Une lettre à Jacques Chirac est signée par l'ensemble des partis de gauche.
- Lundi 19 août 1996
Nouvelle veillée de solidarité. Visite de Robert Hue à Saint-Bernard.
- Dimanche 18 août 1996
Nouvelle veillée de solidarité. Lionel Jospin lance un appel à la négociation. Durant le week-end, Jean-Louis Debré, Alain Juppé, Éric Raoult ont de leur côté réaffirmé le refus de toute négociation de la part du gouvernement.
- Samedi 17 août 1996
Nouvelle veillée de solidarité à Saint-Bernard.
Six syndicats d'Air France (CFDT, SNPIT, CGT, UGICT, SNPNC, USPNT) refusent toute utilisation des appareils de la compagnie aérienne pour des expulsions de sans-papiers.
- Vendredi 16 août 1996
Impressionnante veillée de solidarité à Saint-Bernard. Des centaines de personnes ont convergé à l'église et campent sur le trottoir. Deux grandes tentes ont été installées. Dans la journée, de nombreuses personnalités avaient rendu visite aux sans-papiers, parmi lesquelles Danielle Mitterrand, Emmanuelle Béart, Ariane Mnouchkine, Albert Jacquart, Marina Vlady, Monseigneur Gaillot, Léon Schwartzenberg, etc. En signe de solidarité, certaines s'étaient enchainées à un sans-papiers. D'autres encore ont passé la nuit sur un matelas à l'intérieur de l'église.
- Jeudi 15 août 1996
11h. Messe célébrée en l'église Saint-Bernard par le père Henri Coindé, curé de la paroisse, devant environ 500 fidèles.
- Mardi 13 août 1996
Jeûne de solidarité avec les grévistes dans l'église Saint-Bernard.
- Lundi 12 août 1996
6h. Quatre cars de CRS se garent près de l'église. Au 39ème jour de jeûne, les dix grévistes de la faim sont emmenés de force, et répartis dans différents hôpitaux. Douze volontaires les remplacent, mais le soir, les grévistes avaient tous rejoints l'église Saint-Bernard pour poursuivre le jeûne.
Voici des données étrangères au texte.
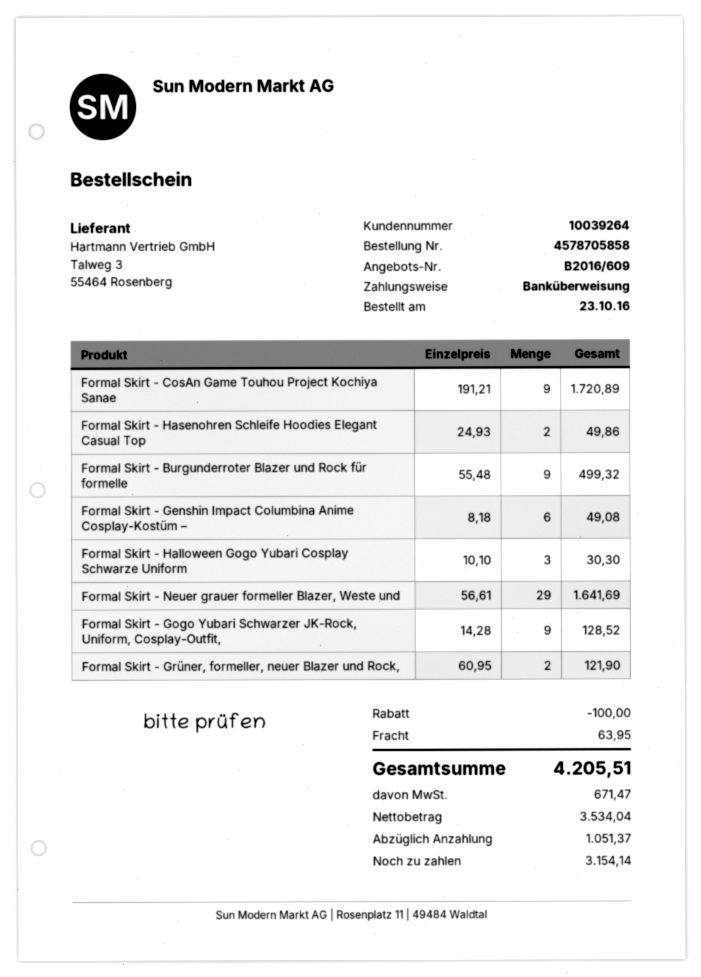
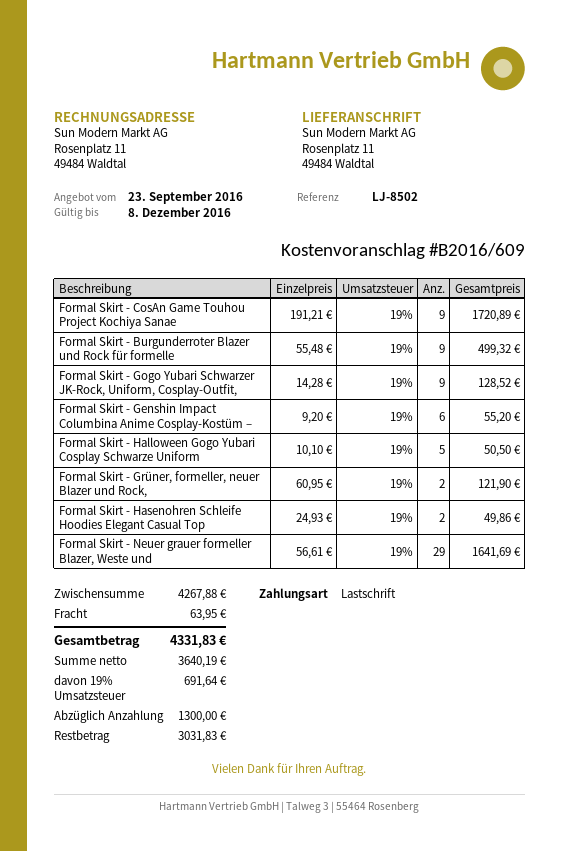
payment method: bank transfer -> direct debit
Formal Skirt - Genshin Impact Columbina Anime Cosplay-Kostüm –: 6 x 8.18 = 49.08 -> 6 x 9.20 = 55.20
Formal Skirt - Halloween Gogo Yubari Cosplay Schwarze Uniform: 3 x 10.10 = 30.30 -> 5 x 10.10 = 50.50
discount: 100.00 -> none
net: 3534.04 -> 3640.19
tax: 671.47 -> 691.64
total: 4205.51 -> 4331.83
deposit: 1051.37 -> 1300.00
balance: 3154.14 -> 3031.83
18h. Rassemblement de soutien sur le parvis de Notre-Dame, réunissant plusieurs centaines de personnes.
- Samedi 10 août 1996
15h. Rassemblement de solidarité à Saint-Bernard. Les sans-papiers offrent le thé.
- Mercredi 7 août 1996
17h. Défilé de la Tour Eiffel au parvis des Droits-de-l'homme place du Trocadéro rassemblant 1000 à 2000 personnes. Une manifestation silencieuse de protestation prévue de la place de l'Opéra à l'Élysée a été interdite par les autorités.
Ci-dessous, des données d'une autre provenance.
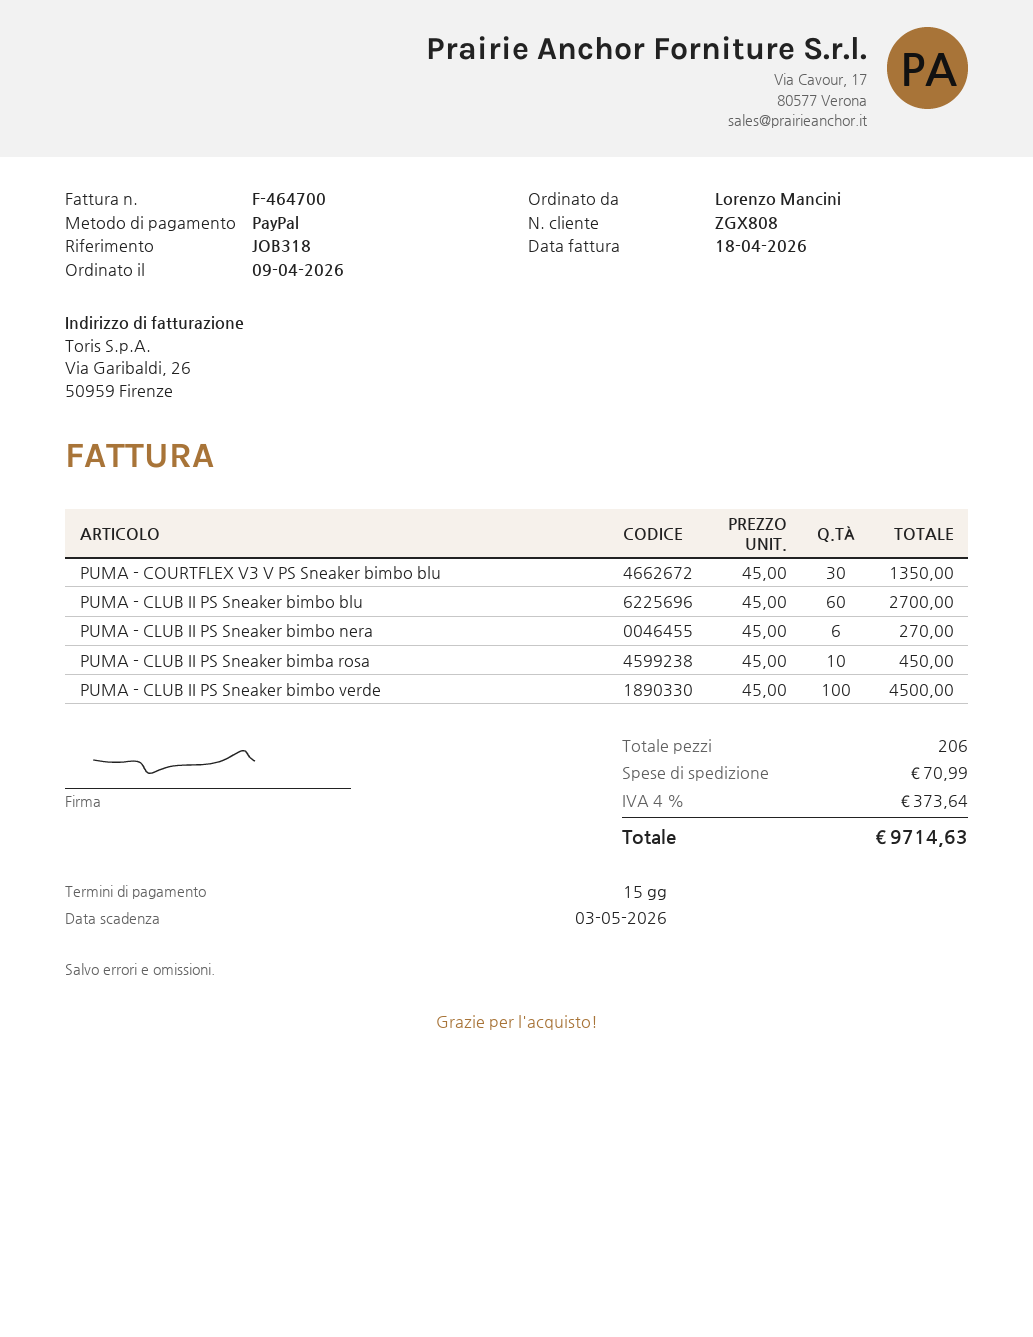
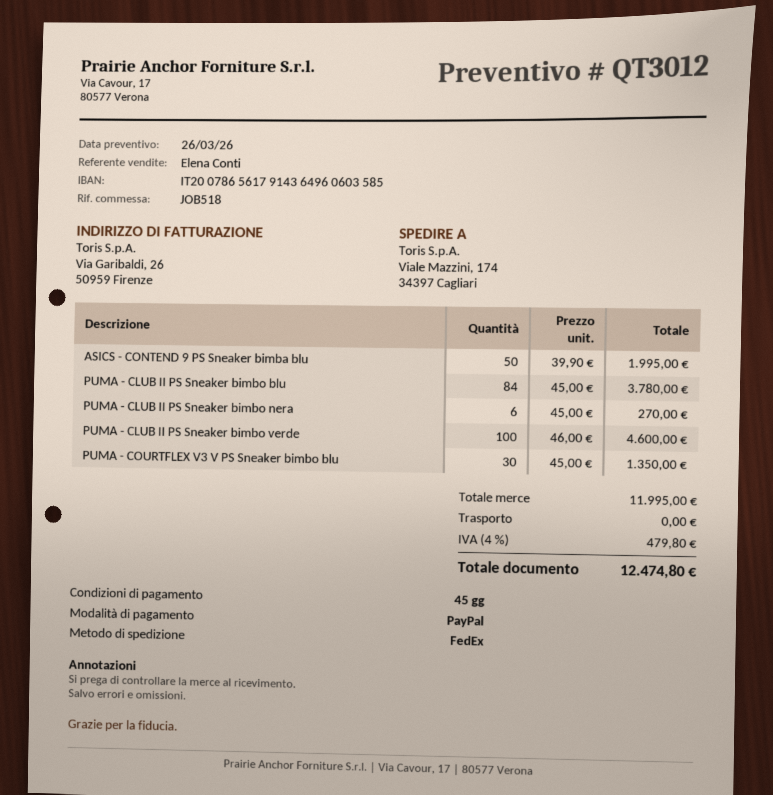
payment terms: 15 days -> 45 days
reference: JOB318 -> JOB518
PUMA - CLUB II PS Sneaker bimbo blu: 60 x 45.00 = 2700.00 -> 84 x 45.00 = 3780.00
PUMA - CLUB II PS Sneaker bimba rosa: 10 x 45.00 = 450.00 -> none
PUMA - CLUB II PS Sneaker bimbo verde: 100 x 45.00 = 4500.00 -> 100 x 46.00 = 4600.00
ASICS - CONTEND 9 PS Sneaker bimba blu: none -> 50 x 39.90 = 1995.00
shipping: 70.99 -> 0.00
tax: 4% = 373.64 -> 4% = 479.80
total: 9714.63 -> 12474.80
L'après-midi, le Ministre de l'Intérieur Jean-Louis Debré a proposé de rencontrer :
- Fodé Sylla (SOS-Racisme)
- Maître Henri Leclerc (Ligue des Droits de l'Homme)
- une délégation du collège des médiateurs
Ces derniers ayant souhaité venir avec des délégués africains et faire des propositions au Ministre, leur rendez-vous a été annulé.
- Lundi 5 août 1996
Au 31ème jour de grève de la faim, les sans-papiers écrivent une lettre à Jacques Chirac.
- Jeudi 1er août 1996
Jusqu'à l'aube, nuit de solidarité avec les « sans papiers de Saint-Ambroise », qui deviennent expulsables à partir du 2 août (expiration du délai d'un mois qui leur était accordé pour quitter le territoire).
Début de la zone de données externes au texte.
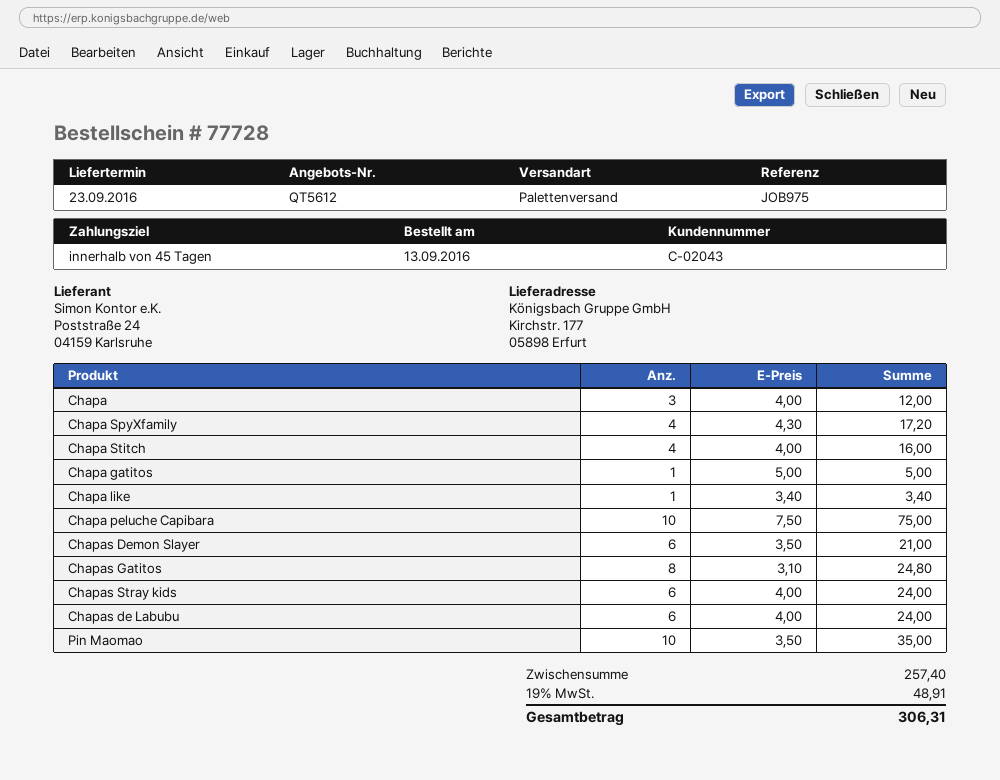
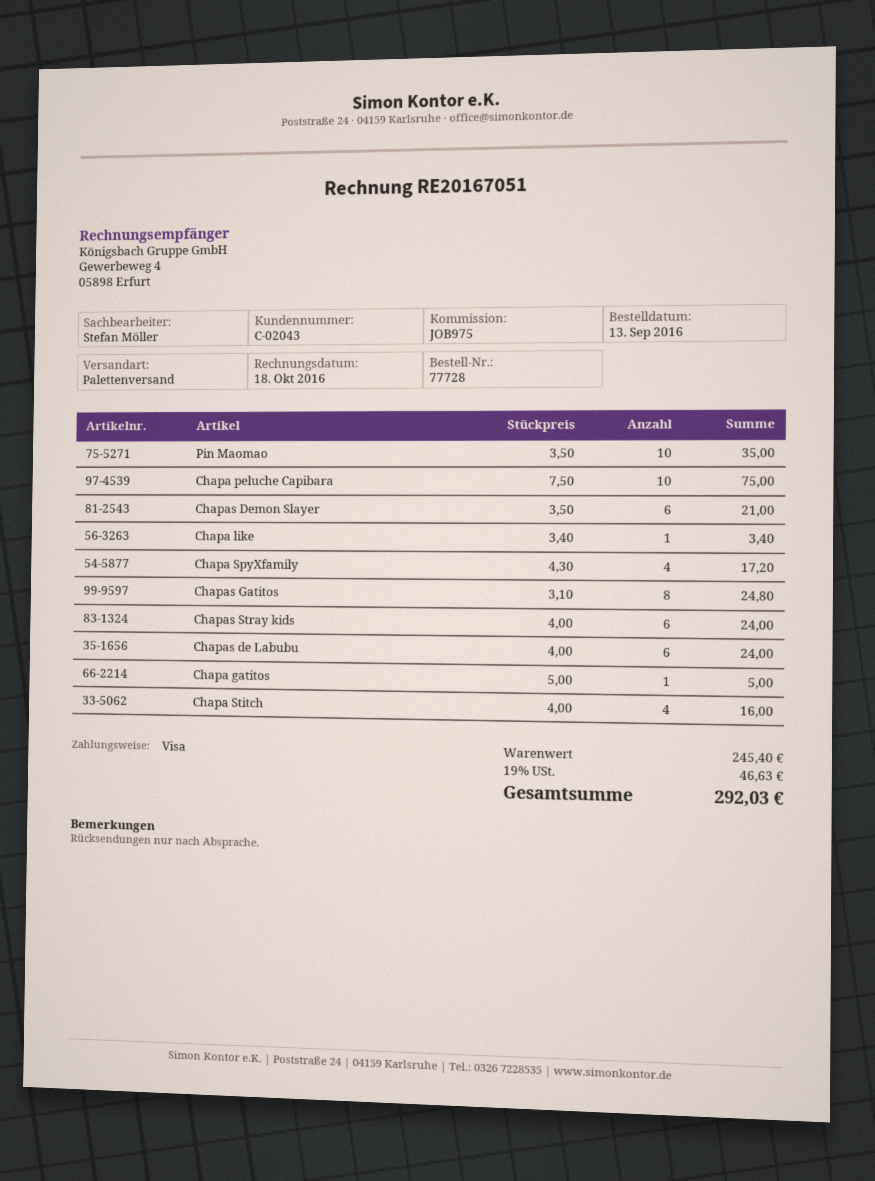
Chapa: 3 x 4.00 = 12.00 -> none
subtotal: 257.40 -> 245.40
tax: 19% = 48.91 -> 19% = 46.63
total: 306.31 -> 292.03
Dans la journée, Jacques Chirac a reçu Fodé Sylla (président de SOS-Racisme), et annoncé par cet intermédiaire imprévu que les situations des familles de Saint-Bernard seront réexaminées au cas par cas. Dans une lettre à Henri Leclerc (président de la Ligue des Droits de l'Homme) datée du 30 juillet 1996, il informe celui-ci qu'il a demandé au Ministre de l'Intérieur de le recevoir. Dans une lettre aux médiateurs du 29 juillet 1996, il leur refuse l'audience que ceux-ci avaient sollicitée.